Getting Started with SDAccel
This chapter provides details on using xfOpenCV in the SDAccel™ environment. The following sections would provide a description of the methodology to create a kernel, corresponding host code and a suitable makefile to compile an xfOpenCV kernel for any of the supported platforms in SDAccel. The subsequent section also explains the methodology to verify the kernel in various emulation modes and on the hardware.
Prerequisites
- Valid installation of SDx™ 2019.1 or later version and the corresponding licenses.
- Install the xfOpenCV libraries, if you intend to use libraries compiled differently than what is provided in SDx.

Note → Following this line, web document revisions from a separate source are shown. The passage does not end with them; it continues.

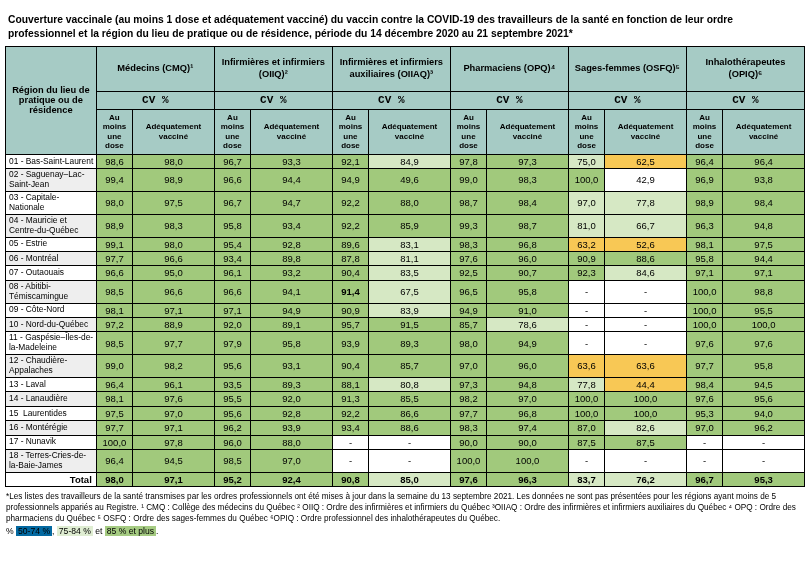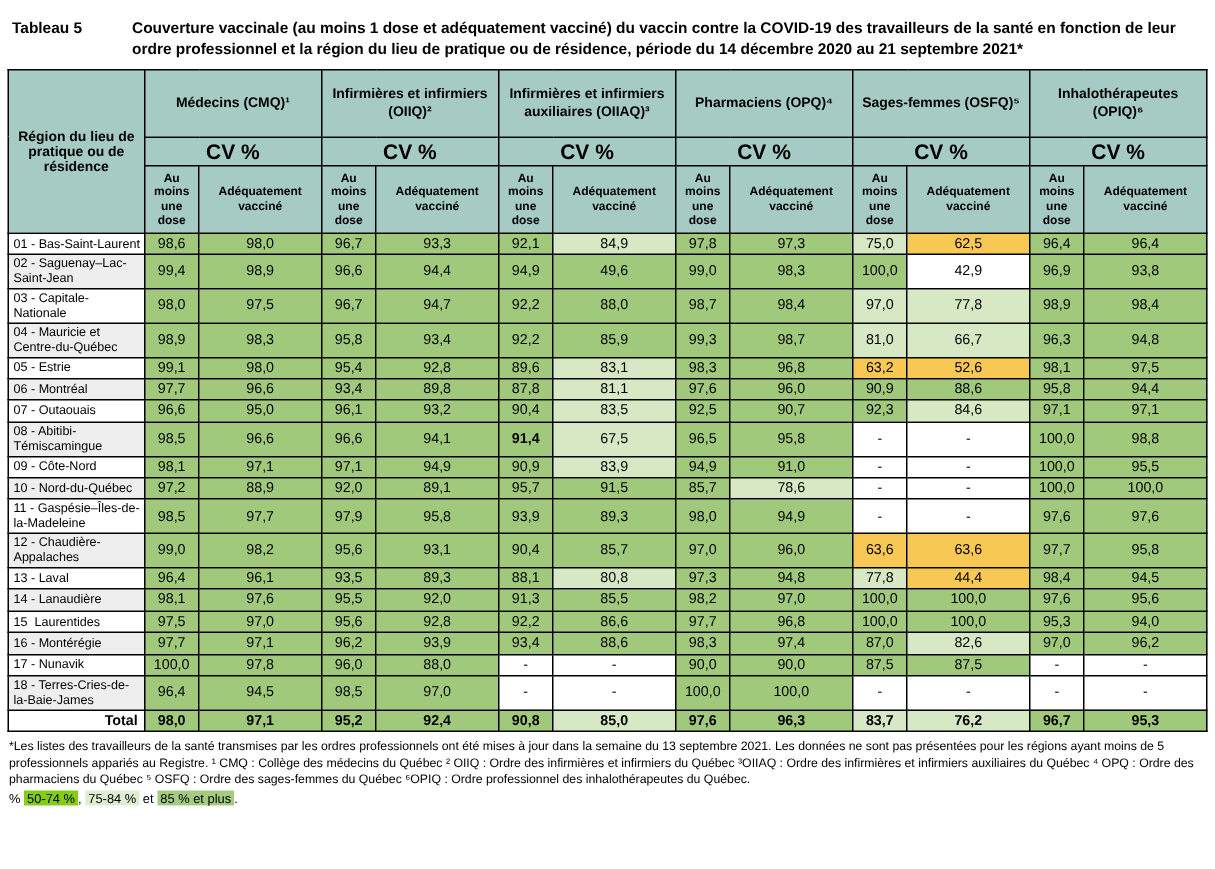"Tableau 5" div.caption-label { html: <div>Tableau 5</div> -> none }
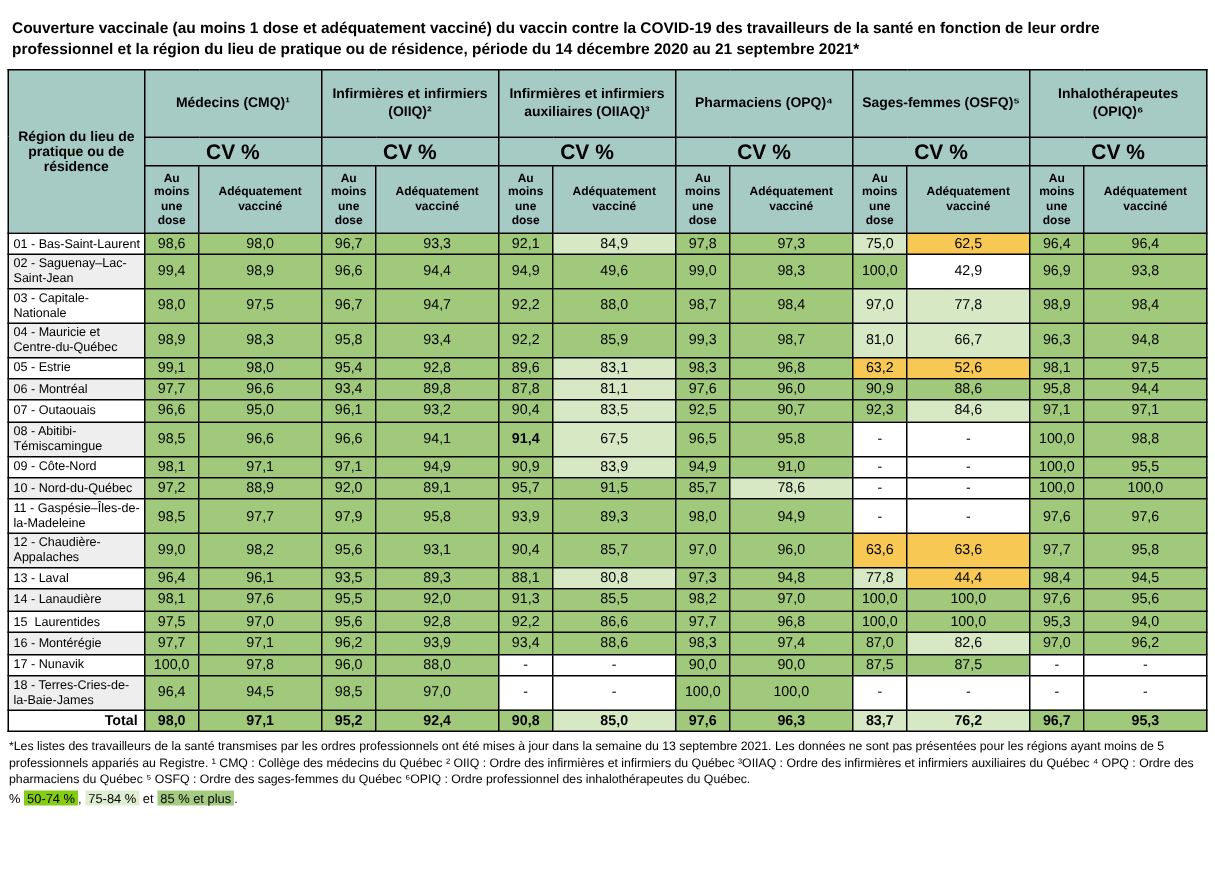"CV %" .cv-cell { font-family: none -> Liberation Mono, monospace; font-size: 14px -> 11px }
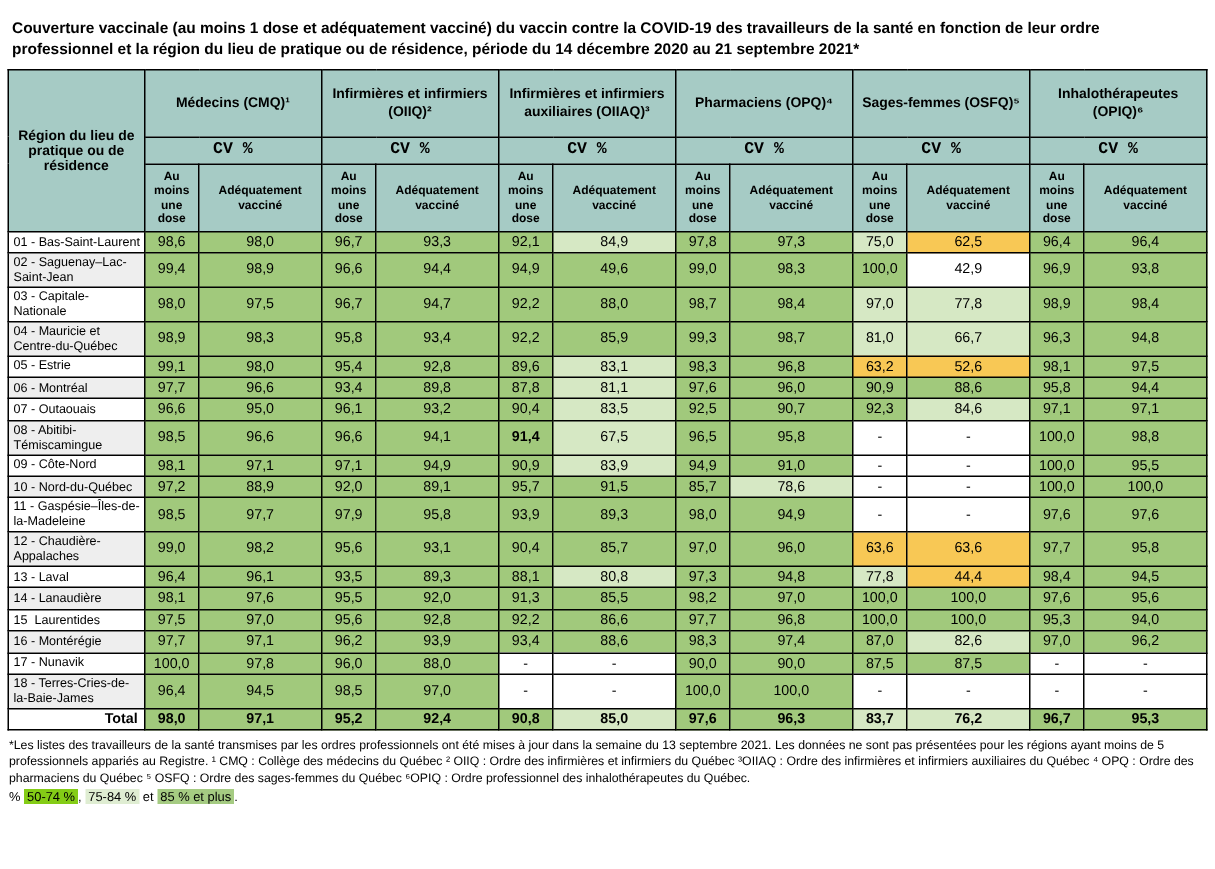"50-74 %" span.sw { background: #84cc16 -> #0369a1 }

- Install the card for which the platform is supported in SDx 2019.1 or later versions.
- Xilinx® Runtime (XRT) must be installed. XRT provides software interface to Xilinx FPGAs.
- libOpenCL.so must be installed if not present along with the platform.
SDAccel Design Methodology
- Host code with OpenCL constructs
- Wrappers around HLS Kernel(s)
- Makefile to compile the kernel for emulation or running on hardware.
Host Code with OpenCL
- Loading the kernel binary on the FPGA – xcl::import_binary_file() loads the bitstream and programs the FPGA to enable required processing of data.
- Setting up memory buffers for data transfer – Data needs to be sent and read from the DDR memory on the hardware. cl::Buffers are created to allocate required memory for transferring data to and from the hardware.
- Transfer data to and from the hardware –enqueueWriteBuffer() and enqueueReadBuffer() are used to transfer the data to and from the hardware at the required time.
- Execute kernel on the FPGA – There are functions to execute kernels on the FPGA. There can be single kernel execution or multiple kernel execution that could be asynchronous or synchronous with each other. Commonly used command is enqueueTask().
- Profiling the performance of kernel execution – The host code in OpenCL also enables measurement of the execution time of a kernel on the FPGA. The function used in our examples for profiling is getProfilingInfo().
Wrappers around HLS Kernel(s)
All xfOpenCV kernels are provided with C++ function templates (located at <Github repo>/include) with image containers as objects of xf::Mat class. In addition, these kernels will work either in stream based (where complete image is read continuously) or memory mapped (where image data access is in blocks).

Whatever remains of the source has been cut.